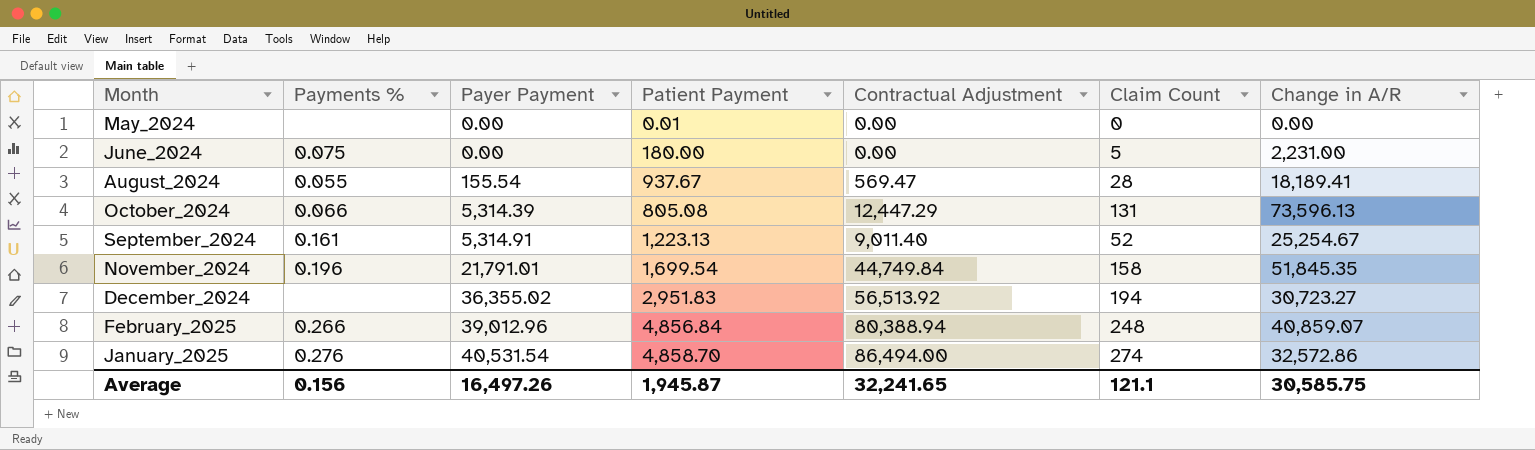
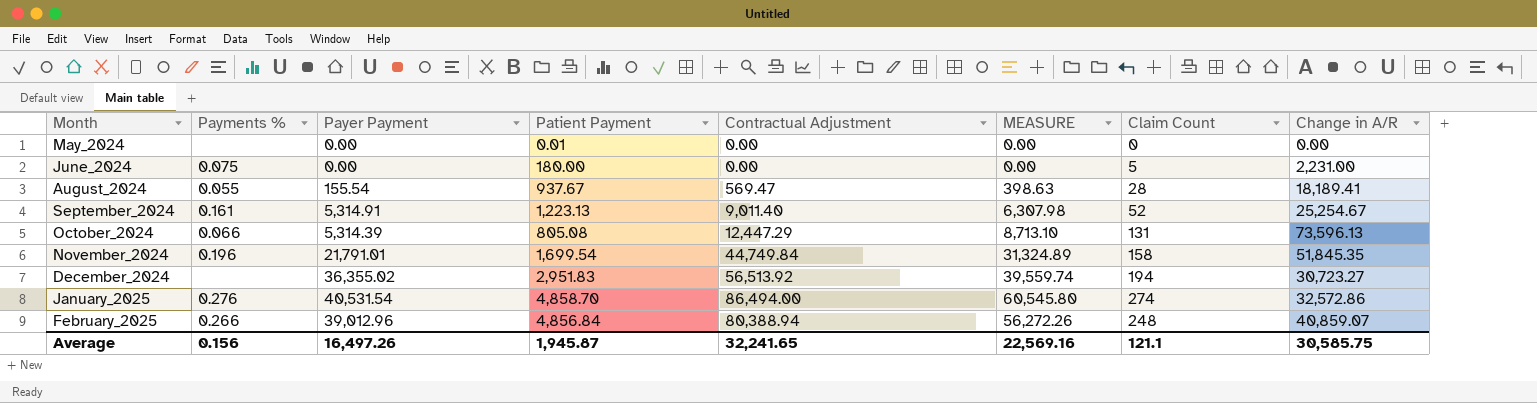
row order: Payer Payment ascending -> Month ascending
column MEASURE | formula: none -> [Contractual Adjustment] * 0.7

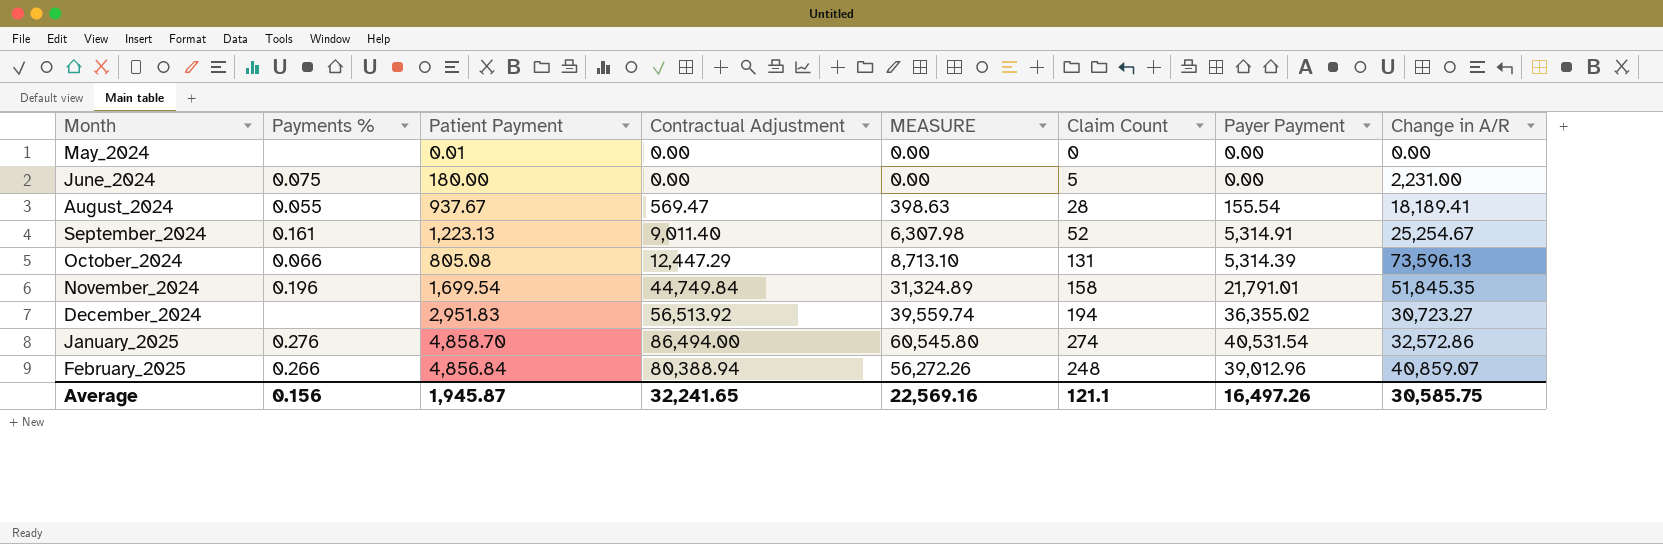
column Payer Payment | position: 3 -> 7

------------------------------------------------------------------------

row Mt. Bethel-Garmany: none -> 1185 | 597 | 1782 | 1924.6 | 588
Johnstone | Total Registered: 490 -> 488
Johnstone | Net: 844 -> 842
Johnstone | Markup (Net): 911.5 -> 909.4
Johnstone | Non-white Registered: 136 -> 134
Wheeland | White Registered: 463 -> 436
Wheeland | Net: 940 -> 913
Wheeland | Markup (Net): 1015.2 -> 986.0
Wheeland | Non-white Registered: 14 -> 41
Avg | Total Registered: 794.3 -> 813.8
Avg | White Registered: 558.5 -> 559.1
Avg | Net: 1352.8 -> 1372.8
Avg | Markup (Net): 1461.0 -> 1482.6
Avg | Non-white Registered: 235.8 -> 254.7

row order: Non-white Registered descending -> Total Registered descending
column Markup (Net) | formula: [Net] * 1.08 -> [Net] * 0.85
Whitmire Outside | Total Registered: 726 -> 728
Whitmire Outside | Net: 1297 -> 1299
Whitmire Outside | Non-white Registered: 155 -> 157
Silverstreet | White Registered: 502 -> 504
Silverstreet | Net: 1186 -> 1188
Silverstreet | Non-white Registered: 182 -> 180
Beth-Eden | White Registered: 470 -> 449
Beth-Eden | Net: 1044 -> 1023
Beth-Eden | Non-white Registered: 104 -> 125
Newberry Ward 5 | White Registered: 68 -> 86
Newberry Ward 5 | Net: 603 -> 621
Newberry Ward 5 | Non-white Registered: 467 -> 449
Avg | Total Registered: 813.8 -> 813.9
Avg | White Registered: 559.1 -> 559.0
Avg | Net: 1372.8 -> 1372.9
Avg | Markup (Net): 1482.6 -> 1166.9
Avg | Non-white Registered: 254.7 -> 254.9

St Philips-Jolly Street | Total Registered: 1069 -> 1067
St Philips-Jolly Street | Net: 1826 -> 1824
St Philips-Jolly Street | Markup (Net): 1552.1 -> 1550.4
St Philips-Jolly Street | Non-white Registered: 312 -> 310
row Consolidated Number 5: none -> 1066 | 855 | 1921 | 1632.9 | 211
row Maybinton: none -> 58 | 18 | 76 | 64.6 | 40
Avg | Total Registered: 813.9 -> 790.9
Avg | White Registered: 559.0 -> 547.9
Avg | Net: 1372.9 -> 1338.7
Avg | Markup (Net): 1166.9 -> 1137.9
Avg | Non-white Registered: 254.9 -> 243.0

------------------------------------------------------------------------

Extract from the records above the lines from the one containing "Avg | Non-white Registered: 254.7 -> 254.9" to the one containing "Avg | Non-white Registered: 254.9 -> 243.0", both lines included, exactly as they appear and with nothing else.

* FINISHED TASK:
Avg | Non-white Registered: 254.7 -> 254.9

St Philips-Jolly Street | Total Registered: 1069 -> 1067
St Philips-Jolly Street | Net: 1826 -> 1824
St Philips-Jolly Street | Markup (Net): 1552.1 -> 1550.4
St Philips-Jolly Street | Non-white Registered: 312 -> 310
row Consolidated Number 5: none -> 1066 | 855 | 1921 | 1632.9 | 211
row Maybinton: none -> 58 | 18 | 76 | 64.6 | 40
Avg | Total Registered: 813.9 -> 790.9
Avg | White Registered: 559.0 -> 547.9
Avg | Net: 1372.9 -> 1338.7
Avg | Markup (Net): 1166.9 -> 1137.9
Avg | Non-white Registered: 254.9 -> 243.0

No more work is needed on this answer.